Weber F L, Fresard K M
Gastroenterology. 1981 May;80(5 pt 1):994-8.
In previous studies with cirrhotic subjects administration of oral lactulose caused a reduction in the urea production rate associated with an increase in fecal nitrogen excretion. The change in urea production rate in response to lactulose therapy was an indirect measure of a reduction in total gut ammonia production.
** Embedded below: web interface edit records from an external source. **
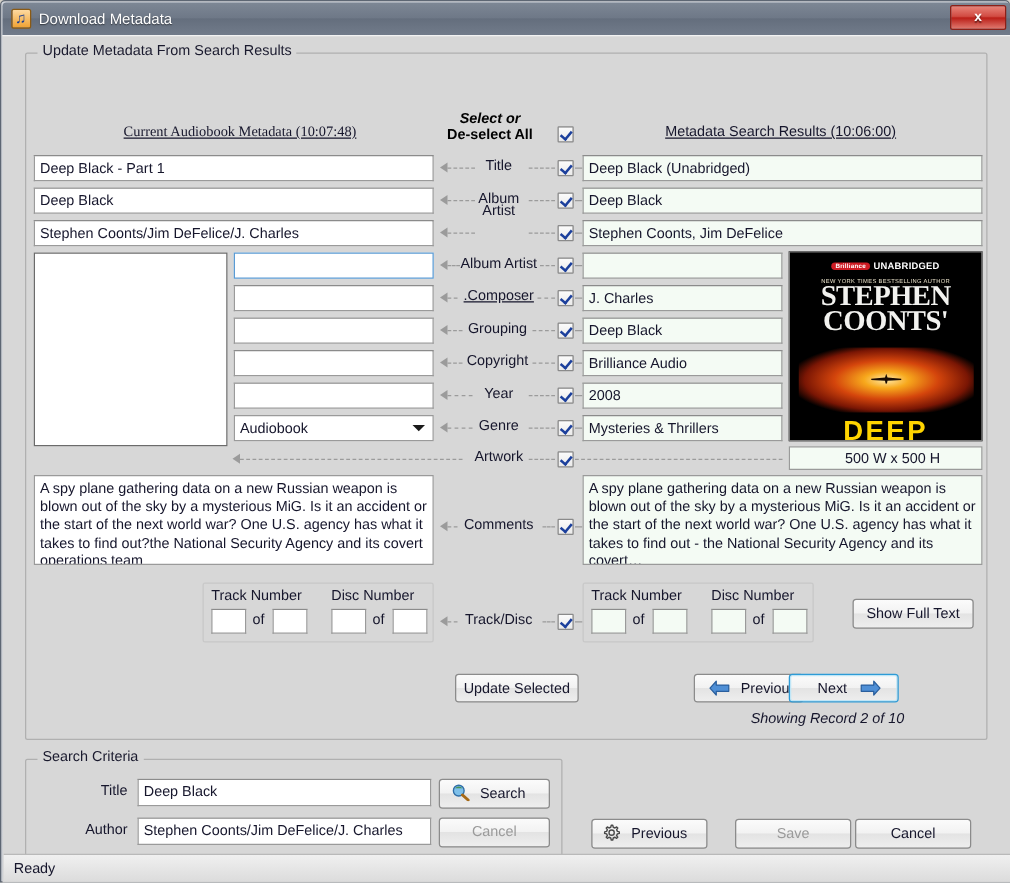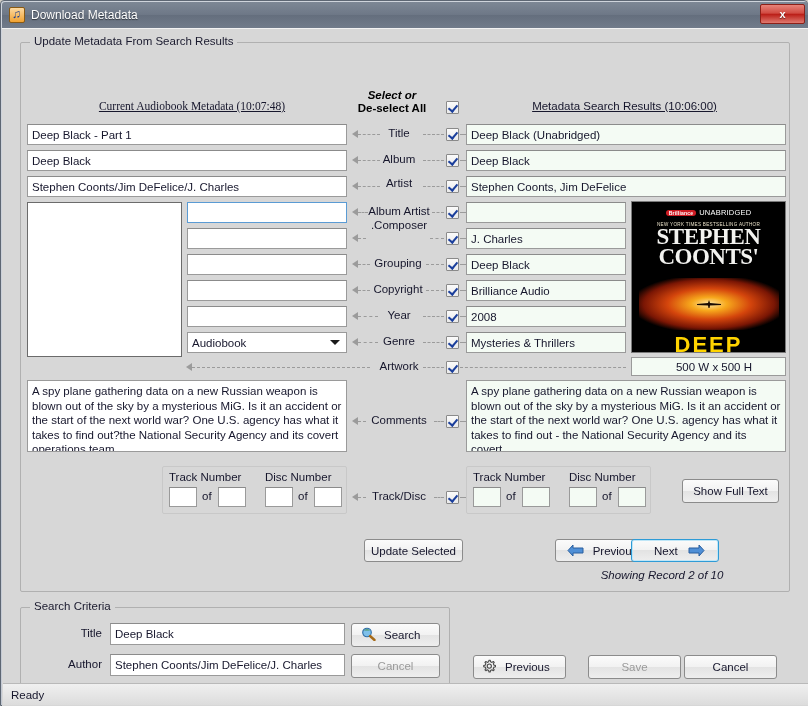"Artist" div.rowlabel { top: 148px -> 134px }
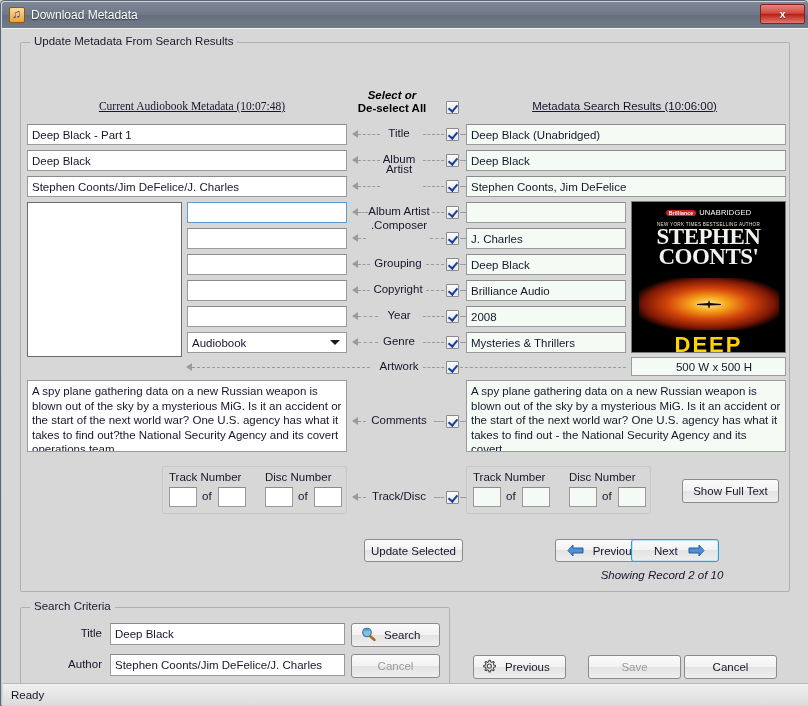"UNABRIDGED" .unabr { font-weight: normal -> bold }
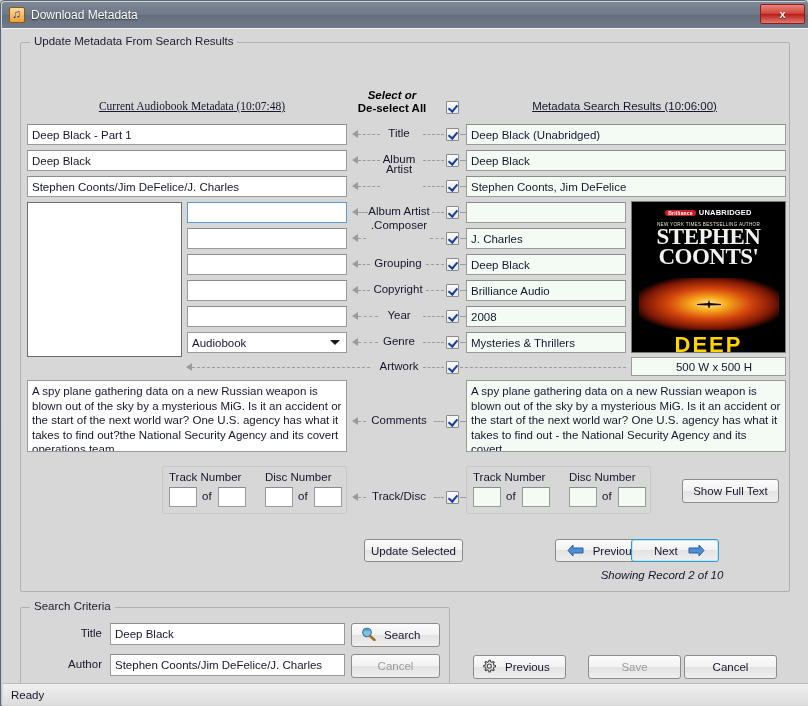".Composer" div.rowlabel { text-decoration: none -> underline; top: 190px -> 202px }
In this study, the effect of magnesium sulfate administration was compared with lactulose therapy in 5 cirrhotic subjects to determine whether the effects of lactulose on nitrogen metabolism might be attributed to a nonspecific, cathartic effect. Both magnesium sulfate (5-15 g/day) and lactulose (40-80 g/day) caused significant and comparable increases in stool weight, solids, and total nitrogen. Only lactulose caused a reduction in fecal pH. Magnesium sulfate had no significant effect on the urea production rate or urinary nitrogen excretion, whereas lactulose caused a 25% reduction in the urea production rate and an 18% reduction in urinary nitrogen excretion. The latter was accounted for by a fall in urinary urea. Nitrogen balance was more negative during magnesium sulfate than during control or lactulose periods since magnesium sulfate increased fecal nitrogen without altering urinary nitrogen excretion. These data demonstrated that the effects of lactulose on nitrogen excretion and urea metabolism were not duplicated by equivalent cathartic doses of magnesium sulfate.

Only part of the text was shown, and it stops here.